Deux ans après notre rencontre, j’ai emménagé chez lui dans un studio dans un quartier populaire à Abidjan. Notre vie de couple ressemblait étrangement à celle de mes parents : sans argent, mais amoureux. Et pourtant, chaque soir je m’endormais en me disant que je ne connaîtrais que cette vie, remplir de stress ou manger et se soigner devient un lux. Je ferais donc des enfants qui plus tard connaîtraient le même sort que moi, une vie de fatalité. Henry était pour moi l’homme idéal, mais il était pauvre. Plus le temps passait, plus nos difficultés financières devenaient un sujet de discorde entre nous. Il pouvait rester un (01) mois sans contrat, alors on survivait grâce à mon salaire quand ces périodes arrivaient.

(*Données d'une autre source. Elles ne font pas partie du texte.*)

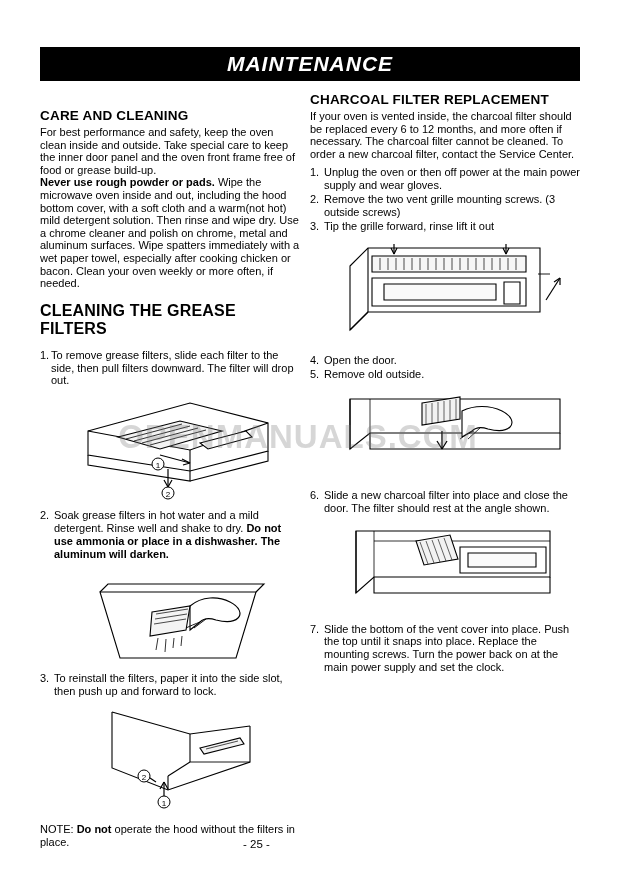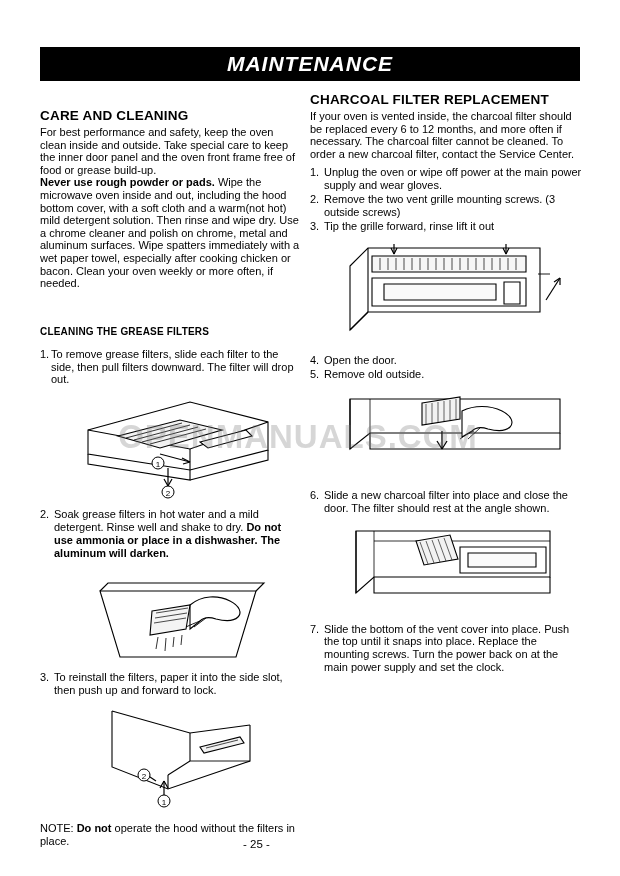"Unplug the oven or wipe" span.txt { text: wipe -> then }
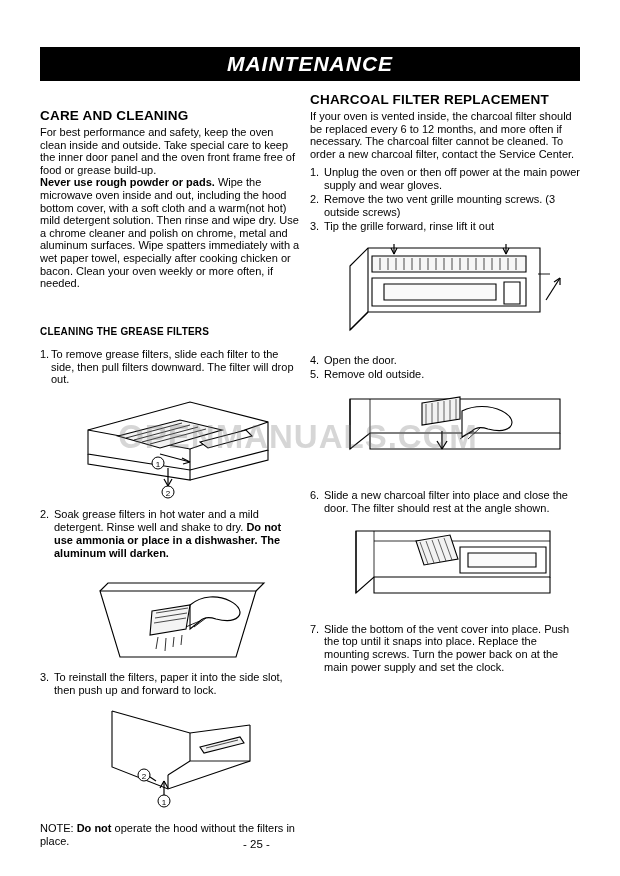"CLEANING THE GREASE FILTERS" h2.section-head.sub { font-size: 10px -> 16px; margin-top: 24px -> none }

En début d’année 2017, j’ai eu un désaccord avec ma patronne et après tant d’années passées à son service, j’ai démissionné. J’ai réussi grâce à une amie, à avoir un autre boulot, celui de technicienne de surface dans une entreprise.

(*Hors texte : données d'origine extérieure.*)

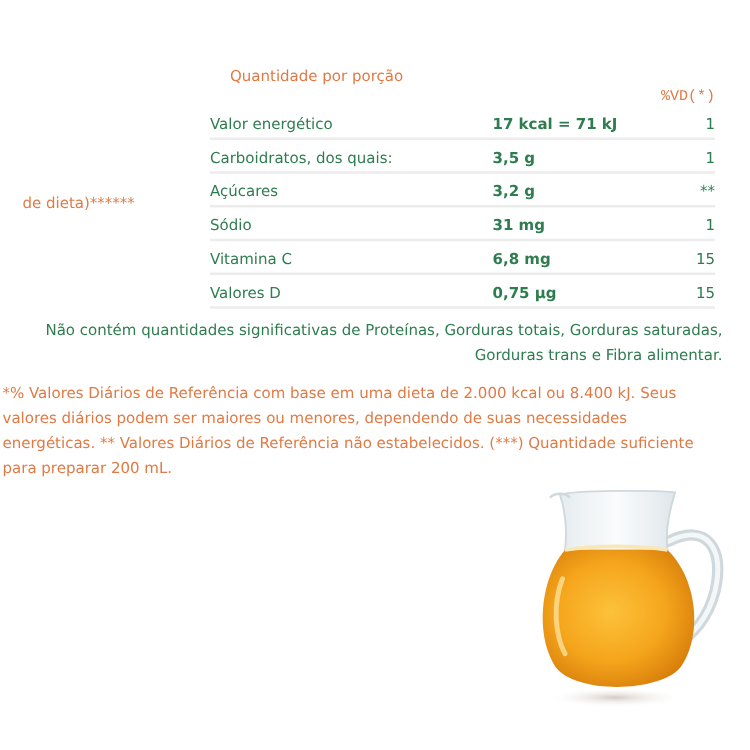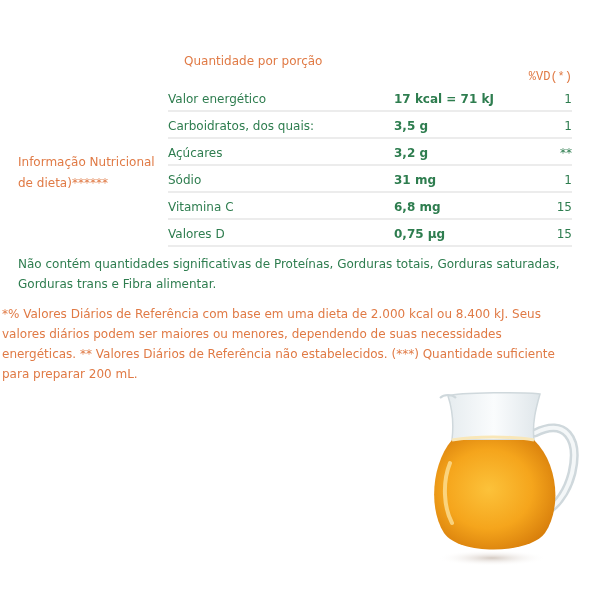"Informação Nutricional" div { html: <div>Informação Nutricional</div> -> none }
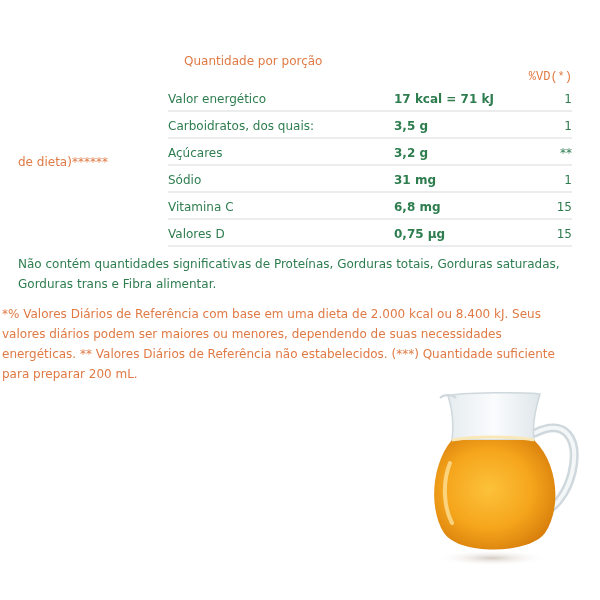"Não contém quantidades significativas de" .note-green { text-align: none -> right }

Ce travail dans cette entreprise m’a fait remettre en question une fois de plus ma vie. J’ai été encore plus complexé lorsque je voyais les femmes de cette structure toujours coquettes et exerçant un métier qui semble les passionner, et moi, je nettoyais après elles. Je rentrais toujours frustrée à la maison et j’en voulais à henry de ne pas me donner une meilleure vie, comme si c’était sa faute. Henry me pardonnait très vite mes crises de nerfs et nos disputes se réglaient aussitôt.

Le responsable commercial de cette entreprise était très jeune mais aussi très courtois. Il me traitait avec beaucoup de respect et était très attentionné à mon égard. Ma collègue aimait me taquiner à ce sujet, pour elle il avait des sentiments pour moi. Et ses pensées vont se confirmer.

Un soir à la descente du boulot, il m’attendait, il me proposa de m’accompagner chez moi, mais bien avant, nous sommes allés dans un restaurant très luxueux à biétry. J’avais les étoiles plein les yeux, sa manière de se comporter, de parler faisait penser aux acteurs dans les films. Il m a avoué qu’il avait des sentiments pour moi depuis mon arrivée dans l’entreprise. J’étais un peu abasourdie par cette révélation car plusieurs filles dans l’entreprise et non des moindres cherchaient à mettre le grappin sur lui, alors qu’il me préfère à elle m’étonnait.

Les jours qui suivirent, nos rencontres se faisaient pratiquement tous les soirs. Les endroits où je n’avais jamais espéré entrer m’étaient maintenant accessibles grâce à lui. Avec henry, les disputes devenaient de plus en plus régulières, car je trouvais toujours une excuse pour entrer tard ou pour m’absenter le week-end.

Je m’éloignais de lui, par parce que je ne l’aimais pas, mais j’aspirais à une autre vie avec moins de souffrance.

Ca va faire bientôt 8 mois que je joue à un double jeu et cette situation commence à m’épuiser moralement. Fred veut que l’on officialise notre relation et souhaite que j’arrête de travailler pour l’entreprise. Il est prêt à m’ouvrir un magasin de vêtements de luxe, je serai donc emmené à voyager pour me lancer dans cette activité.

Je sais qu’avec lui, je ne manquerais de rien et que je pourrais mettre ma famille à l’abri du besoin et goûter enfin à cette vie dont je rêvais depuis mon enfance. Si je l’aime, non, je l’apprécie énormément. Celui que j’aime par-dessus tout c’est henry, mais il ne peut pas me donner cette vie que je souhaite.

Je suis donc emmené à faire un choix : celui de l’amour ou de l’argent.